Adventures in Zen

With apologies for my absence — I’m about to begin a long-term residency training program at the Zen Center of New York City in Brooklyn, and preparations have been daunting. I’ve sold, donated or discarded most of my stuff and moved what’s left into a self-storage place, and Tuesday I’ll move into the Zen Center. Right now Sadie Awful Bad Cat and I are staying with my daughter in Brooklyn, where Sadie will live here for at least a few months. She is already pretty much in charge.

I don’t anticipate this will affect Mahablog much. One of the reasons I chose this particular place is that it allows people free time to do other work or even hold an outside job, so once I’ve settled in I’ll have plenty of writing time. This coming week blogging may be a bit sparse, though.

Meantime, be sure to read “A Christian Nation? Since When?” by Kevin Kruse in the New York Times. It explains a lot.

17 thoughts on “Adventures in Zen

  1. Wow! I keep looking at everything we own and thinking how much less I wish there was. I have that NYT from today’s flight home from Tucson, and saw but did not read. Have you or any of the regulars here read THE FAMILY by Jeff Sharlett?

  2. I remember being in grade school when the pledge of allegiance changed. I remember a lot about the Eisenhower administration because it was during my formative years. However, while I remember that stuff, I have days when remembering at lunch time what I had for breakfast is a good thing.
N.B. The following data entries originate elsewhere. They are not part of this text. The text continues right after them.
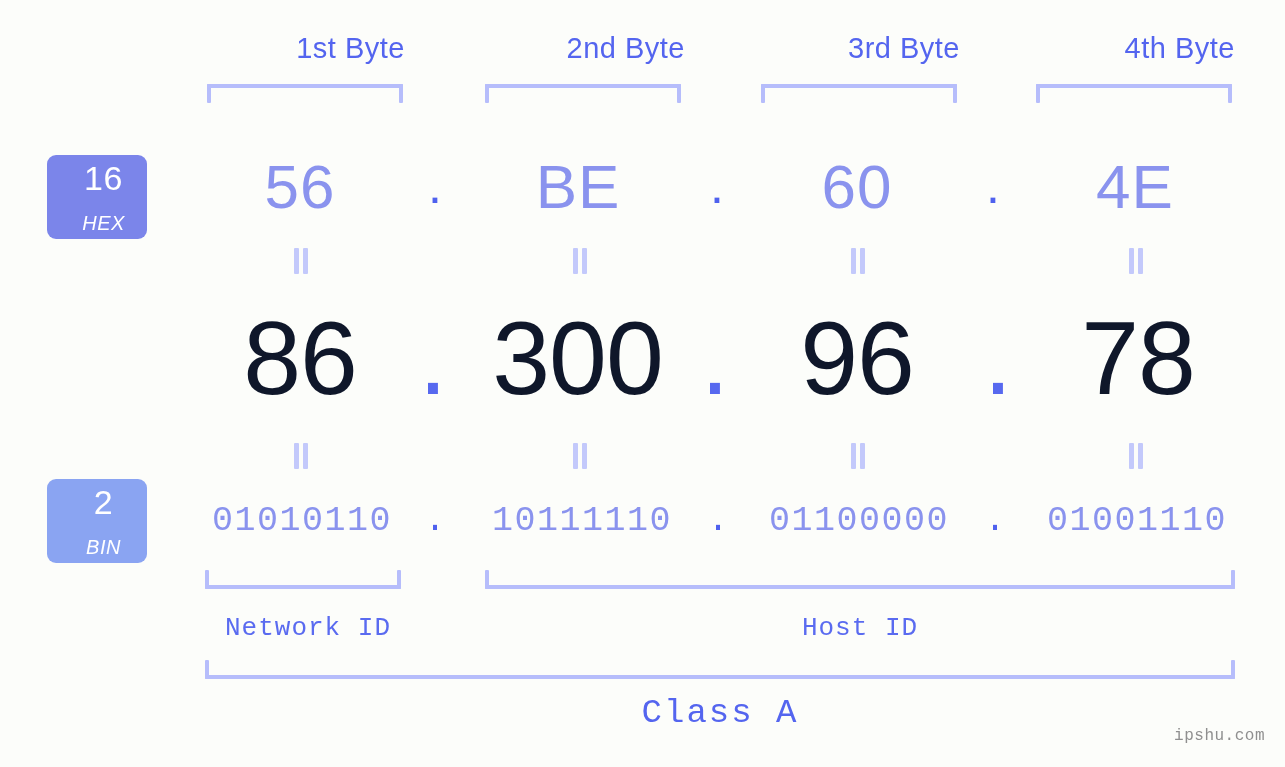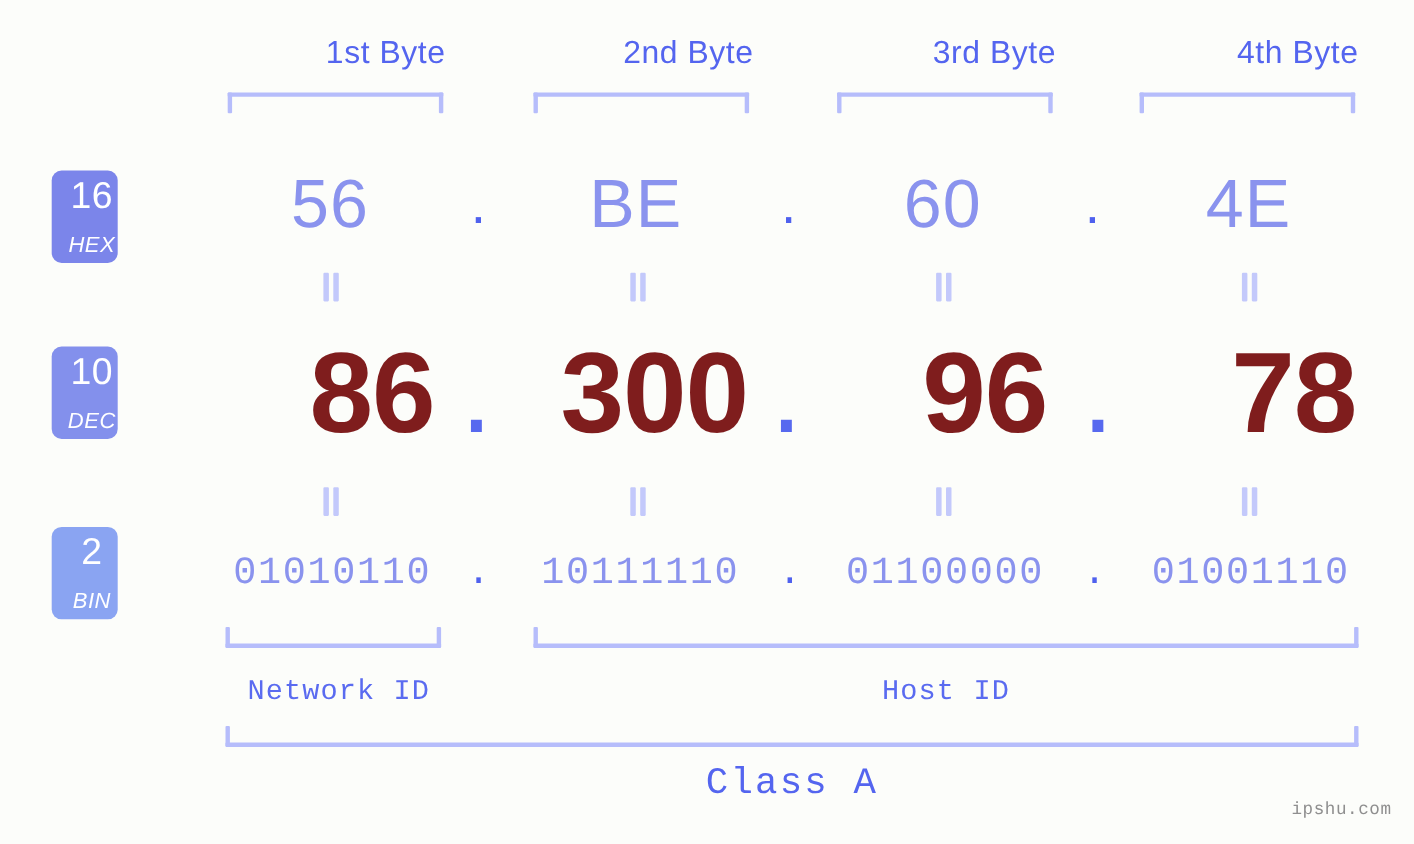--- a/index.html
+++ b/index.html
@@ -64,7 +64,7 @@
   .badge {
     position: absolute;
     left: 47px;
-    width: 60px;
+    width: 100px;
     border-radius: 9px;
     color: #ffffff;
     text-align: right;

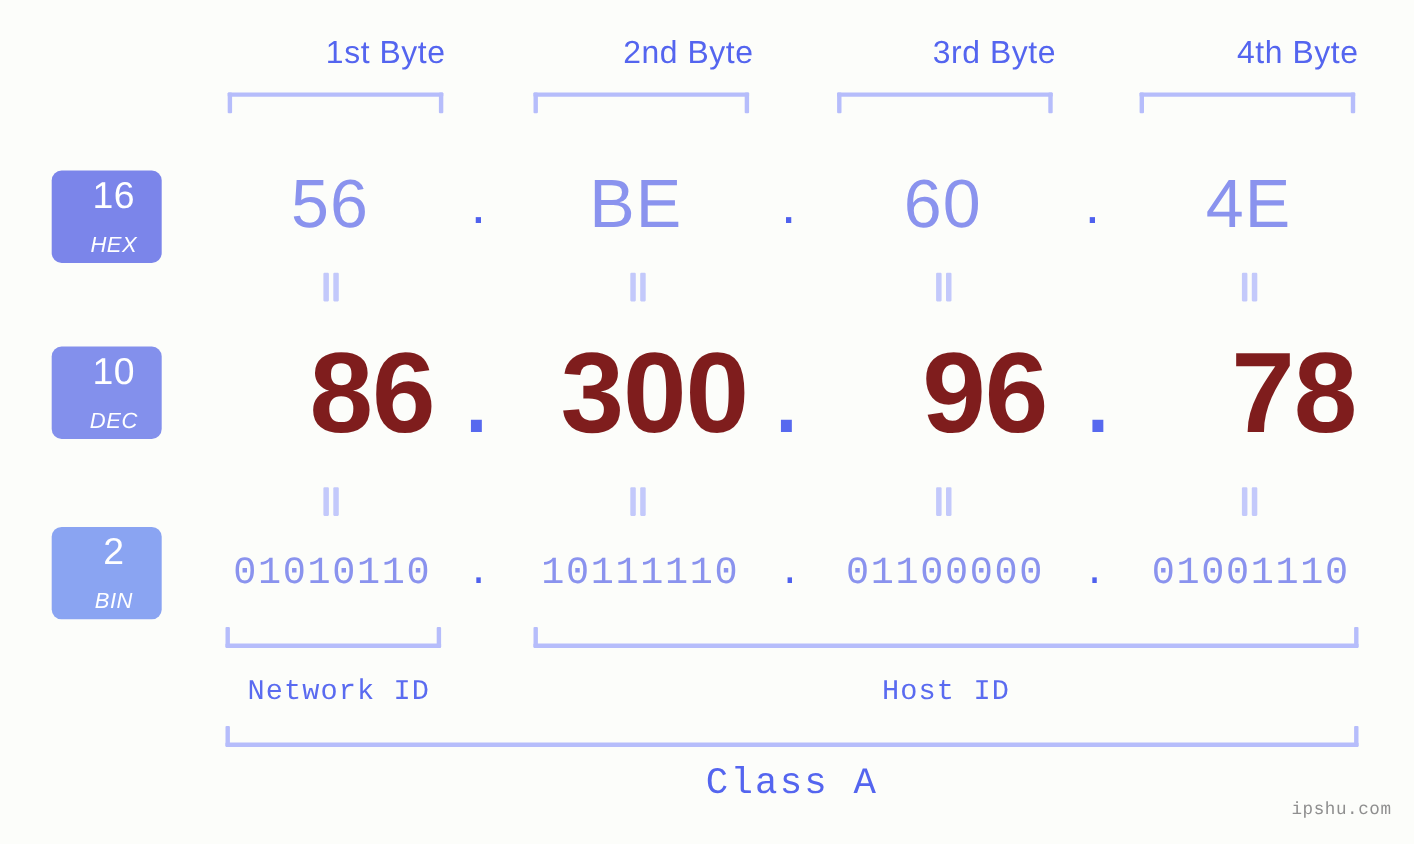--- a/index.html
+++ b/index.html
@@ -243,10 +243,6 @@
     <span class="num">16</span>
     <span class="abbr">HEX</span>
   </div>
-  <div class="badge" id="badge-dec">
-    <span class="num">10</span>
-    <span class="abbr">DEC</span>
-  </div>
   <div class="badge" id="badge-bin">
     <span class="num">2</span>
     <span class="abbr">BIN</span>

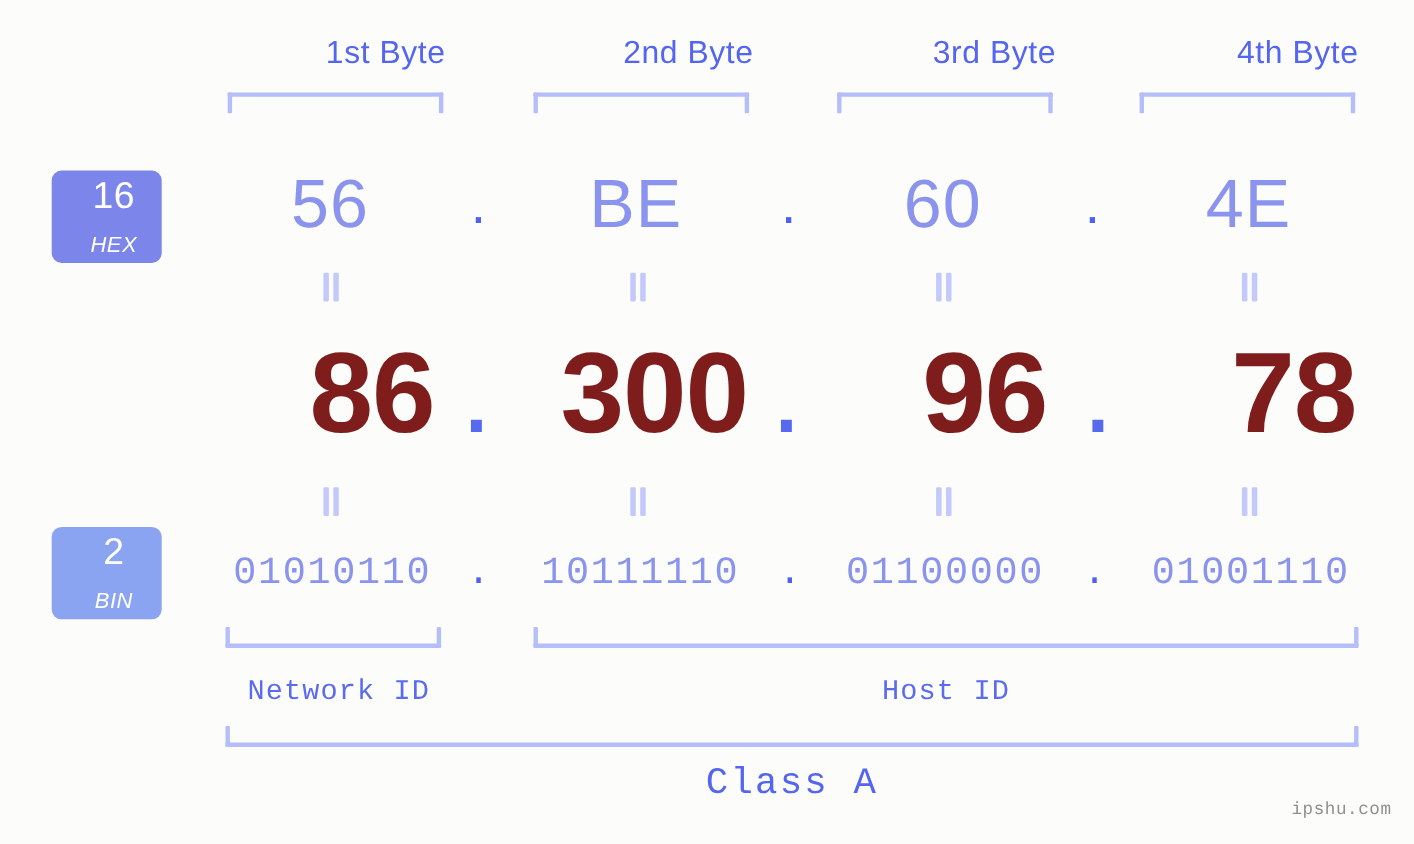--- a/index.html
+++ b/index.html
@@ -132,10 +132,9 @@
   #row-dec .cell {
     font-family: "Liberation Sans", sans-serif;
     font-size: 104px;
-    font-weight: 700;
-    color: #7f1d1d;
+    font-weight: 400;
+    color: #0f172a;
     letter-spacing: -1px;
-    text-align: right;
   }
   #row-dec .sep {
     font-family: "Liberation Sans", sans-serif;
Regarding all this business about Hillary’s emails, I have this one question: Didn’t Edward Snowdon prove to us that Government servers aren’t as safe as once thought either?

    Also, when you finish your training, will be able to have a cat then? I could never give up my cat.

  3. What a great move. How long do you think you’ll be at the Zen Center? “Long-term” sounds like indefinitely.

    Great article in the NYT, I knew bits and pieces of this story, but never had the whole picture explained to me.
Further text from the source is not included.